Parketnummer: 16/700027-17 (P)

Vonnis van de meervoudige strafkamer van 15 juni 2017

in de strafzaak tegen

[verdachte] ,

geboren te [geboorteplaats] (Papoea-Nieuw-Guinea) op [1986] ,

thans gedetineerd in PI Flevoland – HvB Almere Binnen.

1 Het onderzoek ter terechtzitting

Het onderzoek ter terechtzitting heeft plaatsgevonden op 1 juni 2017. De verdachte is in persoon verschenen en heeft zich ter terechtzitting laten bijstaan door mr. S. Urcun, advocaat te Rotterdam.

De rechtbank heeft kennisgenomen van de vordering van de officier van justitie en van wat verdachte en de raadsman naar voren hebben gebracht.

2 Tenlastelegging

De tenlastelegging is ter terechtzitting gewijzigd op 18 mei 2017. De gewijzigde tenlastelegging is als bijlage aan dit vonnis gehecht.

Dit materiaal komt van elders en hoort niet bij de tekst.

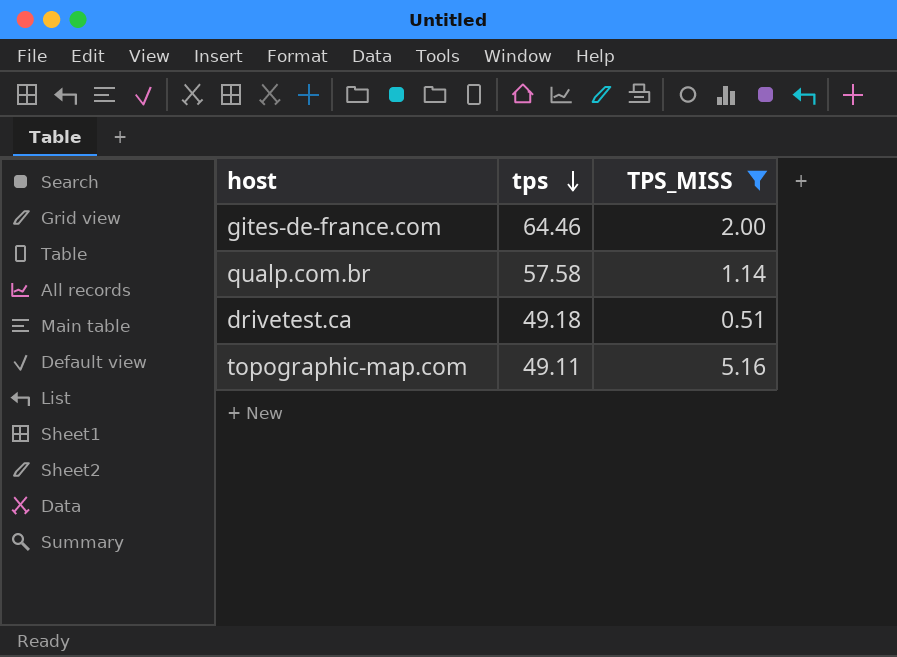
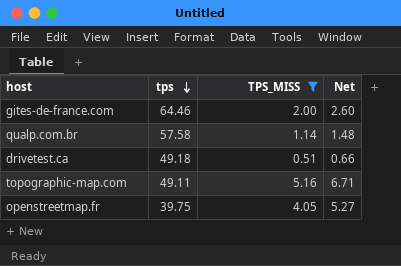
column Net | formula: none -> [TPS_MISS] * 1.3
row openstreetmap.fr: none -> 39.75 | 4.05 | 5.27

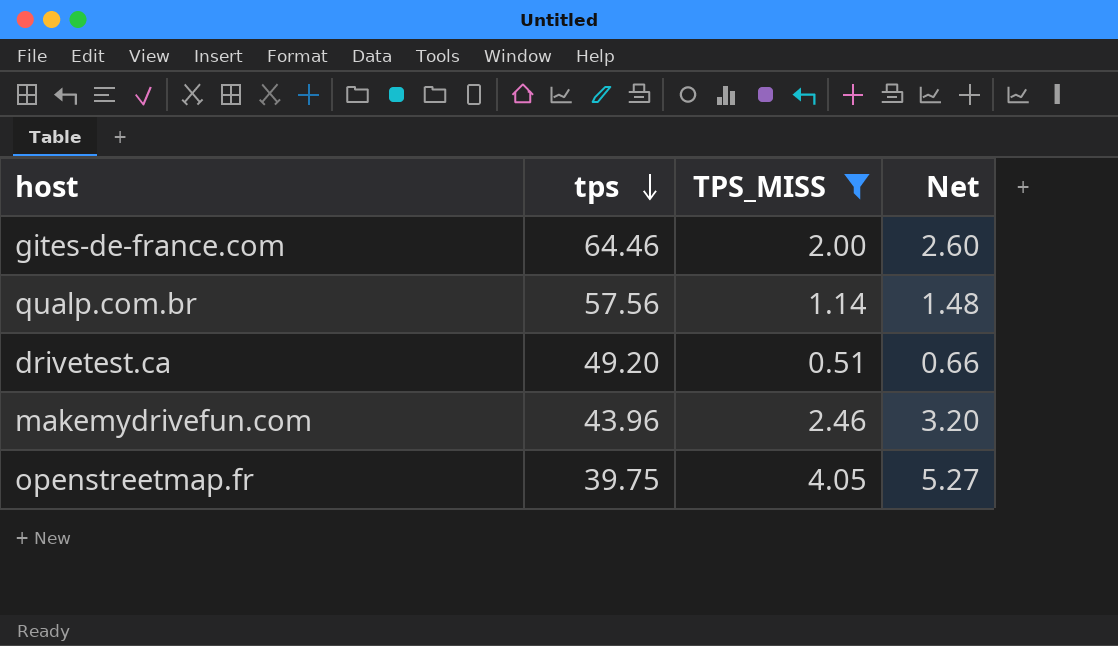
row topographic-map.com: 49.11 | 5.16 | 6.71 -> none
qualp.com.br | tps: 57.58 -> 57.56
drivetest.ca | tps: 49.18 -> 49.20
row makemydrivefun.com: none -> 43.96 | 2.46 | 3.20

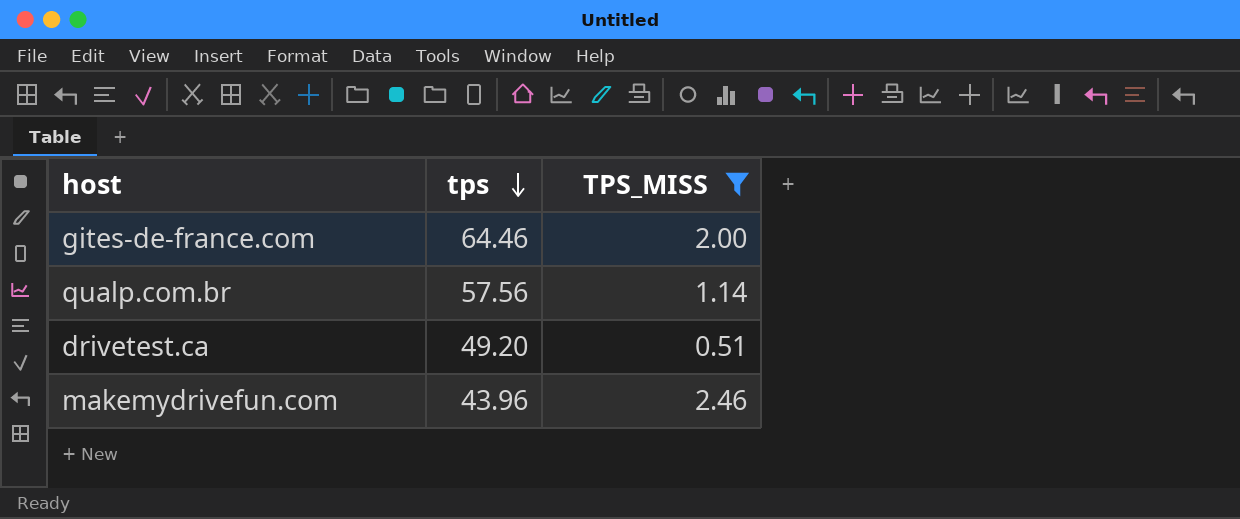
column Net | formula: [TPS_MISS] * 1.3 -> none
row openstreetmap.fr: 39.75 | 4.05 | 5.27 -> none

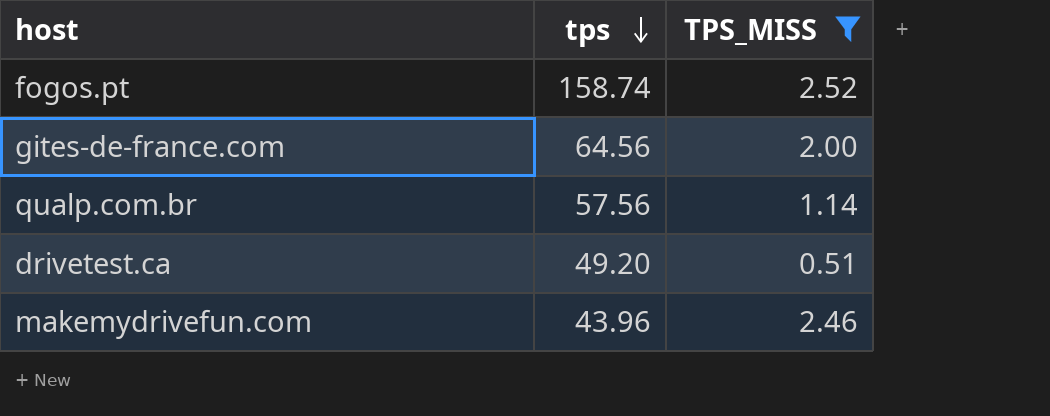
row fogos.pt: none -> 158.74 | 2.52
gites-de-france.com | tps: 64.46 -> 64.56

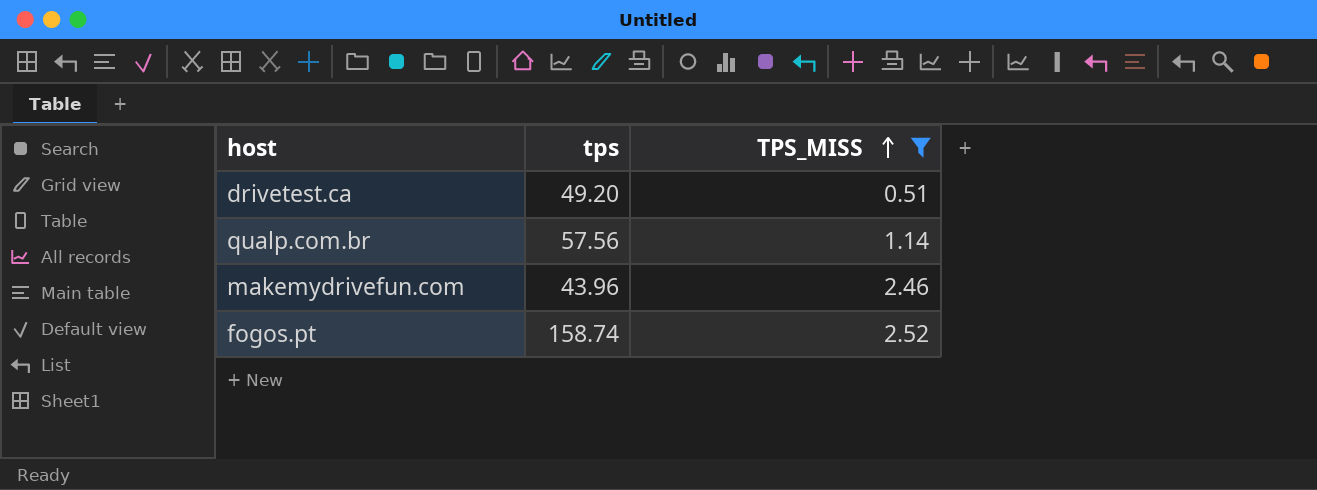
row order: tps descending -> TPS_MISS ascending
row gites-de-france.com: 64.56 | 2.00 -> none

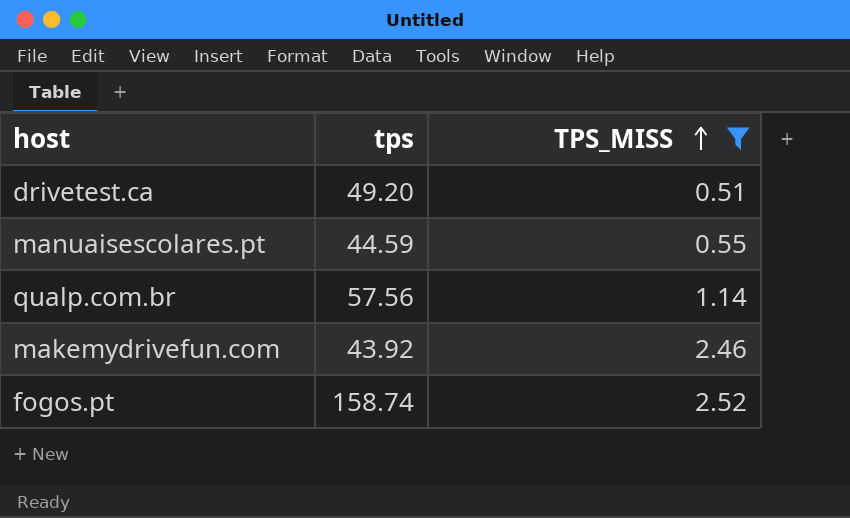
row manuaisescolares.pt: none -> 44.59 | 0.55
makemydrivefun.com | tps: 43.96 -> 43.92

De verdenking komt er, kort en feitelijk weergegeven, op neer dat verdachte:

Feit 1

in de periode van 1 april 2015 tot en met 14 februari 2017 twee kinderpornografische afbeeldingen in zijn bezit heeft gehad;

Feit 2

in de periode van 10 juni 2016 tot en met 3 oktober 2016 kinderpornografische afbeeldingen van [slachtoffer 1] heeft vervaardigd en/of verworven;

Feit 3

op 24 december 2016 kinderpornografische afbeeldingen van een (niet nader geïdentificeerde) persoon zich noemende “ [naam] ” (hierna verder aan te duiden als: [naam] ) heeft vervaardigd en/of verworven;

Feit 4

in de periode van 10 augustus 2015 tot en met 14 augustus 2015 kinderpornografische afbeeldingen van [slachtoffer 2] heeft vervaardigd en/of verworven;

Feit 5

in de periode van 10 augustus 2015 tot en met 14 augustus 2015 [slachtoffer 2] ertoe heeft bewogen om naaktfoto’s en/of naaktfilmpjes van zichzelf te maken en aan verdachte te sturen, terwijl hij wist of redelijkerwijs moest vermoeden dat [slachtoffer 2] minderjarig was;

Feit 6

in de periode van 1 december 2015 tot en met 31 januari 2017 [slachtoffer 1] ertoe heeft bewogen om naaktfoto’s en/of naaktfilmpjes van zichzelf te maken en aan verdachte te sturen en/of seksuele handelingen met dieren te plegen, terwijl hij wist of redelijkerwijs moest vermoeden dat [slachtoffer 1] minderjarig was;

en/of

in de periode van 1 december 2015 tot en met 31 januari 2017 [slachtoffer 1] heeft gedwongen om naaktfoto’s en/of naaktfilmpjes van zichzelf te maken en aan verdachte te sturen en/of seksuele handelingen met dieren te plegen, terwijl hij wist of redelijkerwijs moest vermoeden dat [slachtoffer 1] minderjarig was;

Feit 7

in de periode van 24 maart 2009 tot en met 10 mei 2014 in Utrecht in een badkamer in een woning heimelijk een filmopname heeft gemaakt van [slachtoffer 3] .

3 Voorvragen

De dagvaarding is geldig, deze rechtbank is bevoegd tot kennisneming van de ten laste gelegde feiten en de officier van justitie is ontvankelijk. Er zijn geen redenen voor schorsing van de vervolging.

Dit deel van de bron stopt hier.